WHAT IS REQUIRED
Transcribe every entry word for word, but drop the pictures.

(Image comparison data)
----------------
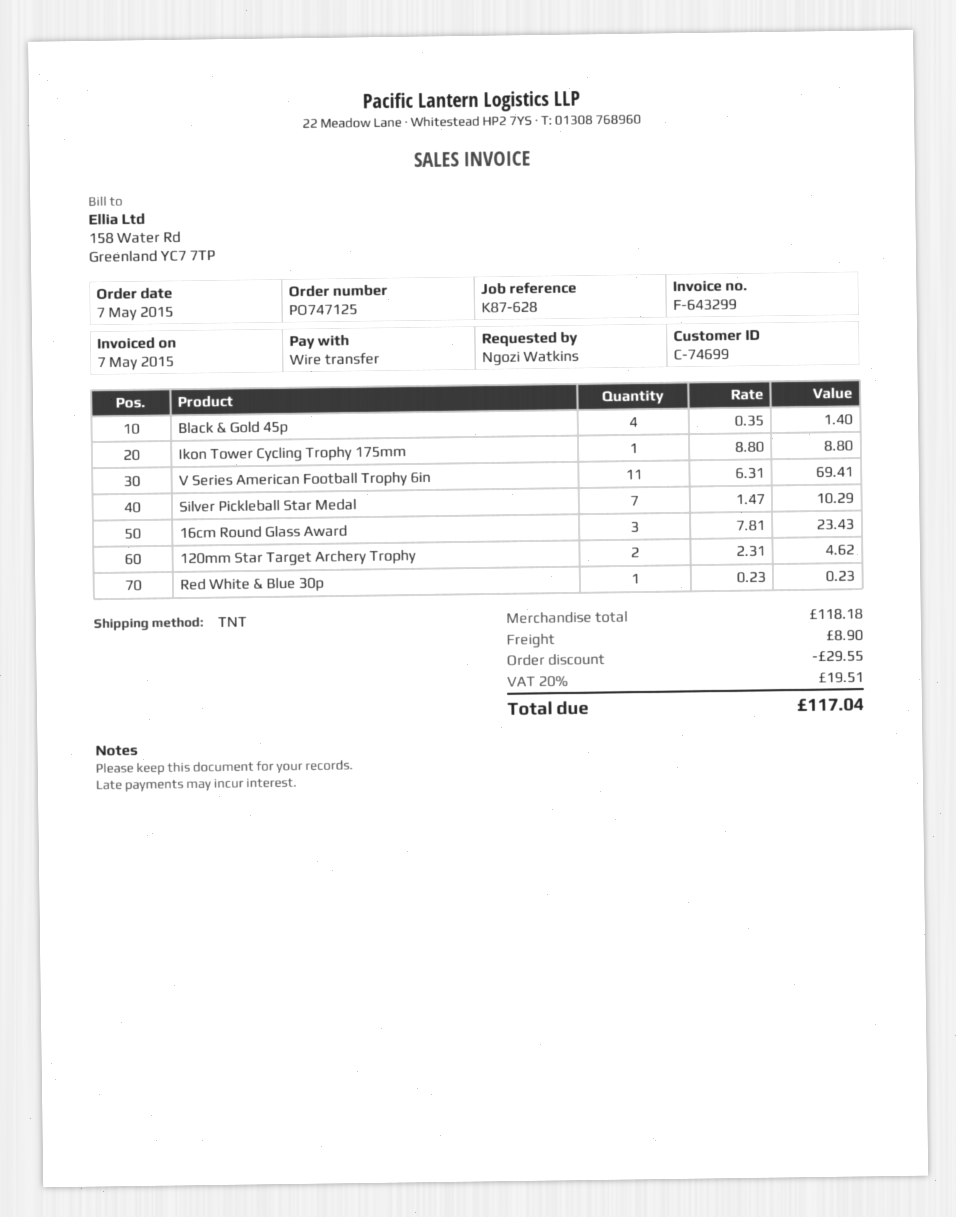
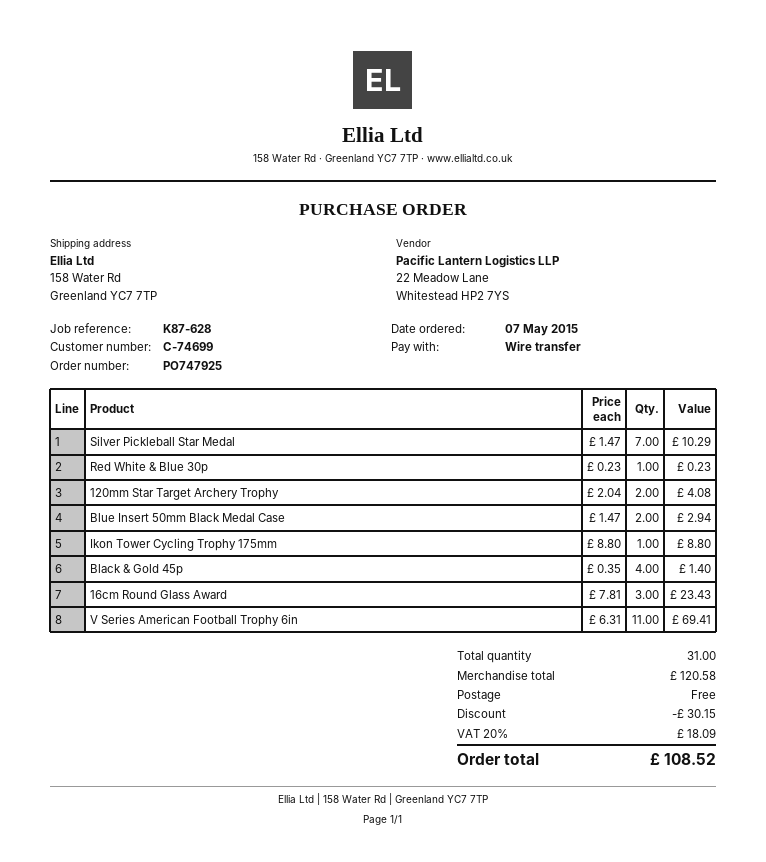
order number: PO747125 -> PO747925
120mm Star Target Archery Trophy: 2 x 2.31 = 4.62 -> 2 x 2.04 = 4.08
Blue Insert 50mm Black Medal Case: none -> 2 x 1.47 = 2.94
subtotal: 118.18 -> 120.58
discount: 29.55 -> 30.15
shipping: 8.90 -> 0.00
tax: 20% = 19.51 -> 20% = 18.09
total: 117.04 -> 108.52

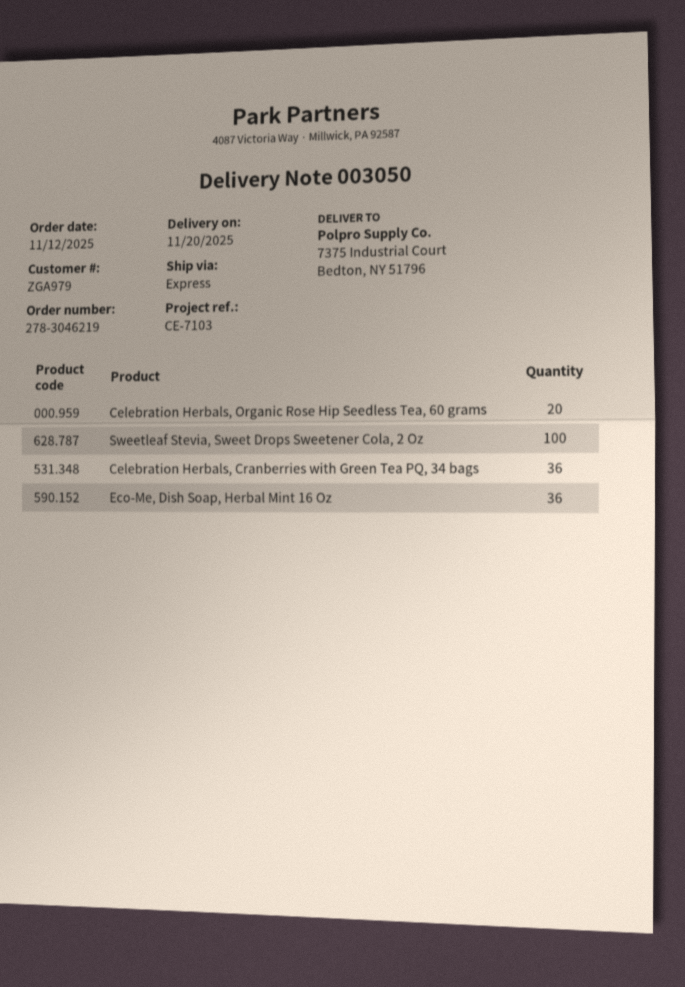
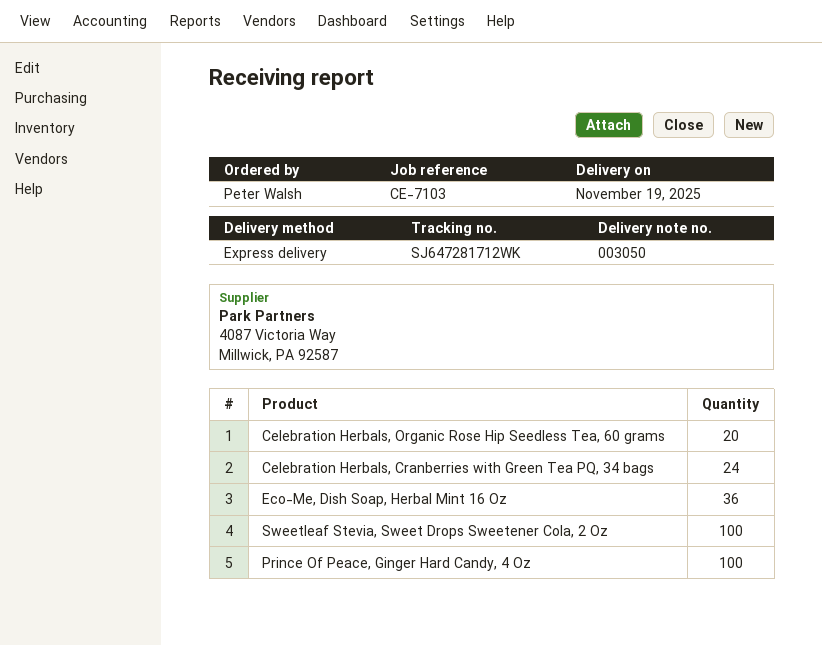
delivery date: 2025-11-20 -> 2025-11-19
Celebration Herbals, Cranberries with Green Tea PQ, 34 bags: 36 -> 24
Prince Of Peace, Ginger Hard Candy, 4 Oz: none -> 100

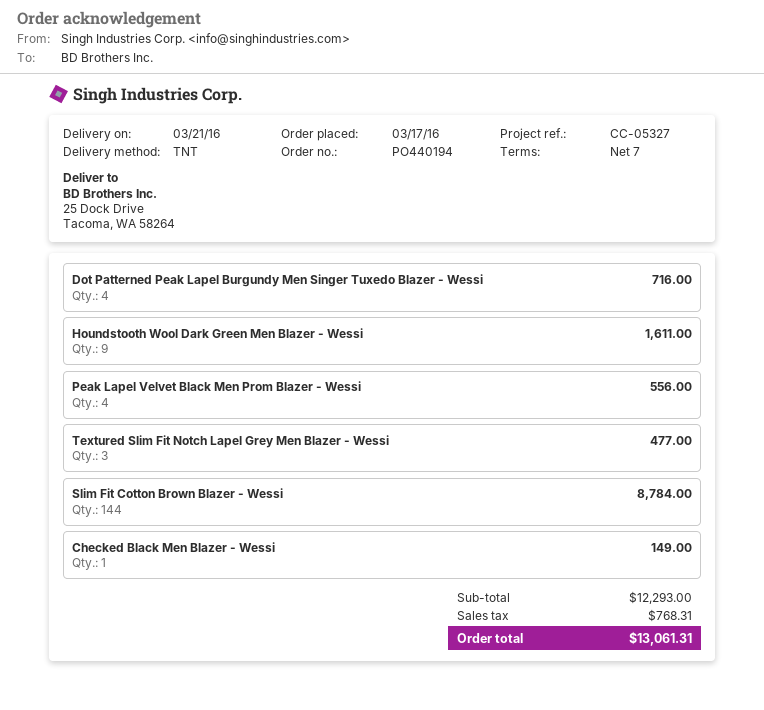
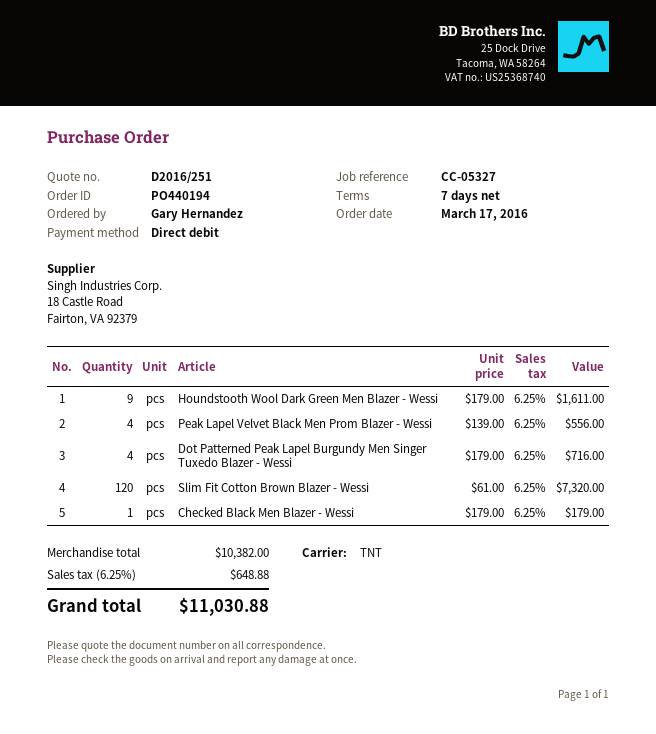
Textured Slim Fit Notch Lapel Grey Men Blazer - Wessi: 3 for 477.00 -> none
Slim Fit Cotton Brown Blazer - Wessi: 144 for 8784.00 -> 120 for 7320.00
Checked Black Men Blazer - Wessi: 1 for 149.00 -> 1 for 179.00
subtotal: 12293.00 -> 10382.00
tax: 768.31 -> 648.88
total: 13061.31 -> 11030.88

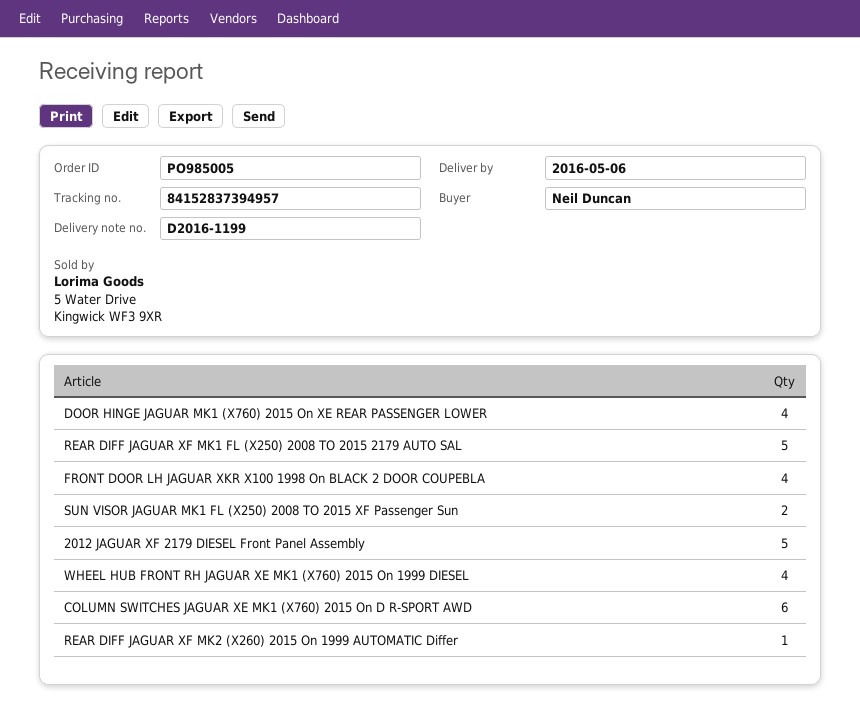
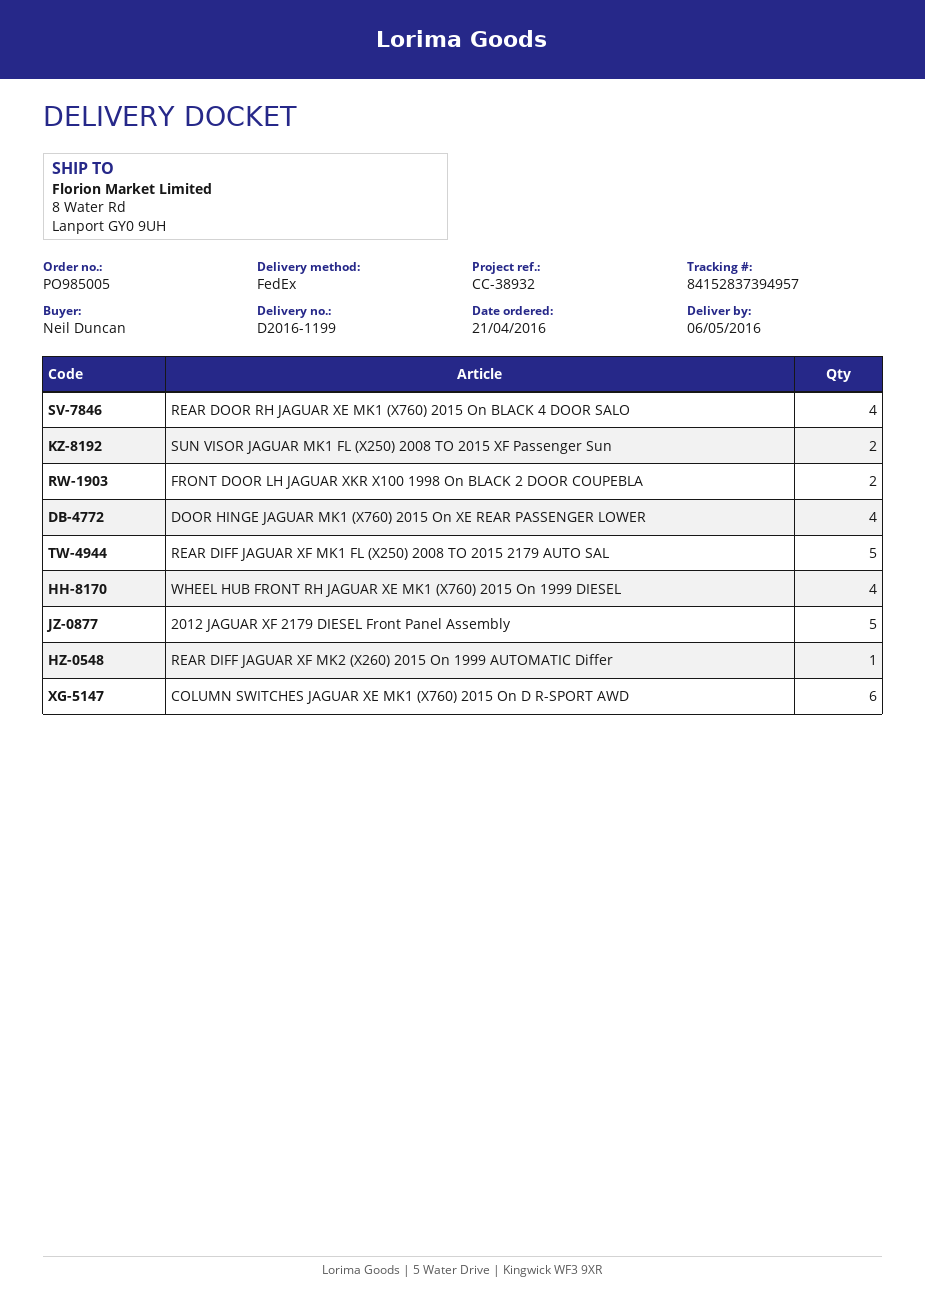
FRONT DOOR LH JAGUAR XKR X100 1998 On BLACK 2 DOOR COUPEBLA: 4 -> 2
REAR DOOR RH JAGUAR XE MK1 (X760) 2015 On BLACK 4 DOOR SALO: none -> 4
----------------
RESULT FOR THIS EXERCISE
order number: PO747125 -> PO747925
120mm Star Target Archery Trophy: 2 x 2.31 = 4.62 -> 2 x 2.04 = 4.08
Blue Insert 50mm Black Medal Case: none -> 2 x 1.47 = 2.94
subtotal: 118.18 -> 120.58
discount: 29.55 -> 30.15
shipping: 8.90 -> 0.00
tax: 20% = 19.51 -> 20% = 18.09
total: 117.04 -> 108.52

delivery date: 2025-11-20 -> 2025-11-19
Celebration Herbals, Cranberries with Green Tea PQ, 34 bags: 36 -> 24
Prince Of Peace, Ginger Hard Candy, 4 Oz: none -> 100

Textured Slim Fit Notch Lapel Grey Men Blazer - Wessi: 3 for 477.00 -> none
Slim Fit Cotton Brown Blazer - Wessi: 144 for 8784.00 -> 120 for 7320.00
Checked Black Men Blazer - Wessi: 1 for 149.00 -> 1 for 179.00
subtotal: 12293.00 -> 10382.00
tax: 768.31 -> 648.88
total: 13061.31 -> 11030.88

FRONT DOOR LH JAGUAR XKR X100 1998 On BLACK 2 DOOR COUPEBLA: 4 -> 2
REAR DOOR RH JAGUAR XE MK1 (X760) 2015 On BLACK 4 DOOR SALO: none -> 4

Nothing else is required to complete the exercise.